Your assignment: I need the number of lines in the following entries that hold the word "schema", and no other text.

Material shown:
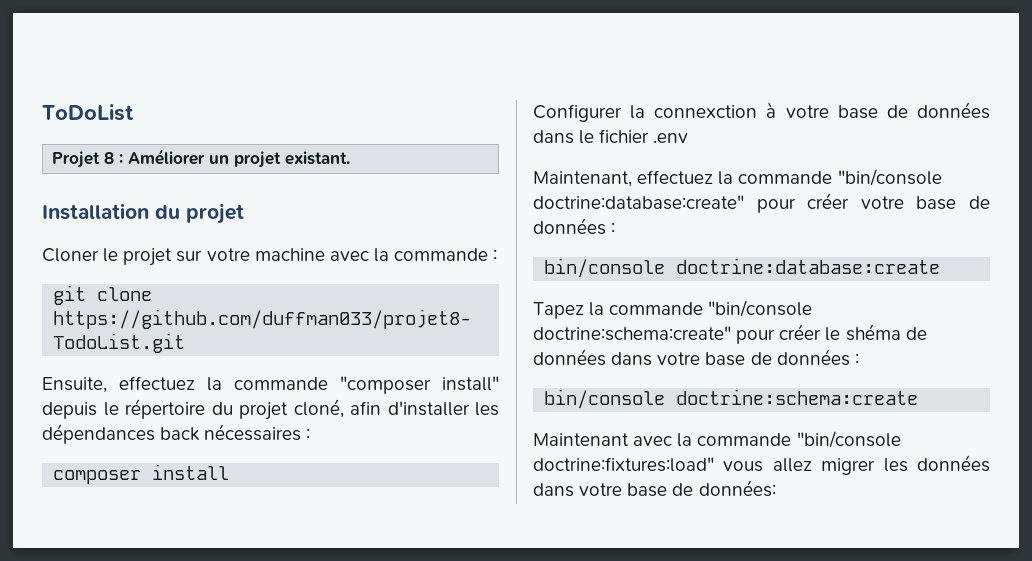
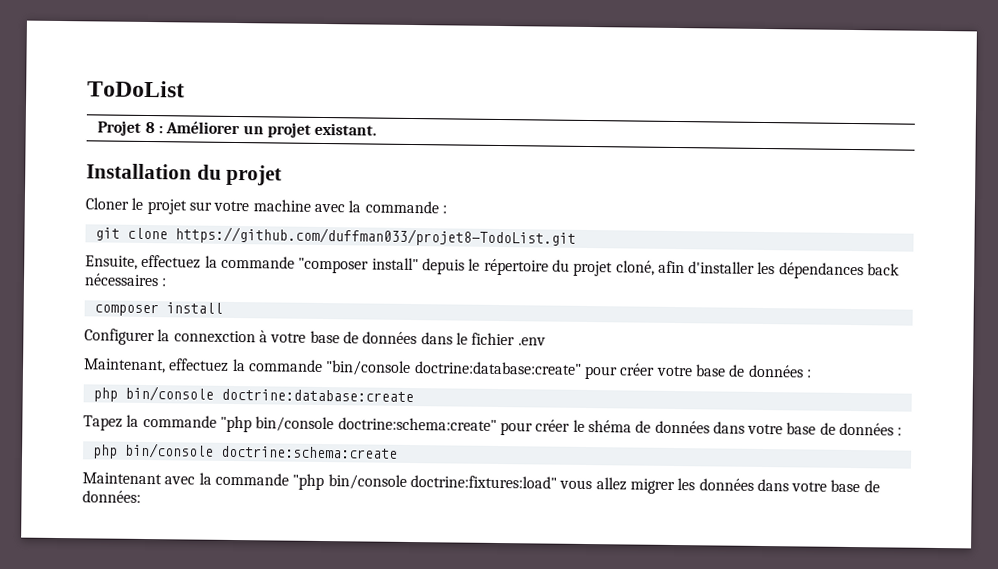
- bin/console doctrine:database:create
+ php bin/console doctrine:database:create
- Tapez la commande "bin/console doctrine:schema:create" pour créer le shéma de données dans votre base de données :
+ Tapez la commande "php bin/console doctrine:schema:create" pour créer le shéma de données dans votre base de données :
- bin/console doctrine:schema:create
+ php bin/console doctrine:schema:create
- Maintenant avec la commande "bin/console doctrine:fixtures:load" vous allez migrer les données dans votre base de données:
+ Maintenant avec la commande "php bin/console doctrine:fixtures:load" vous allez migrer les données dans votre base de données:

Exercise output: 4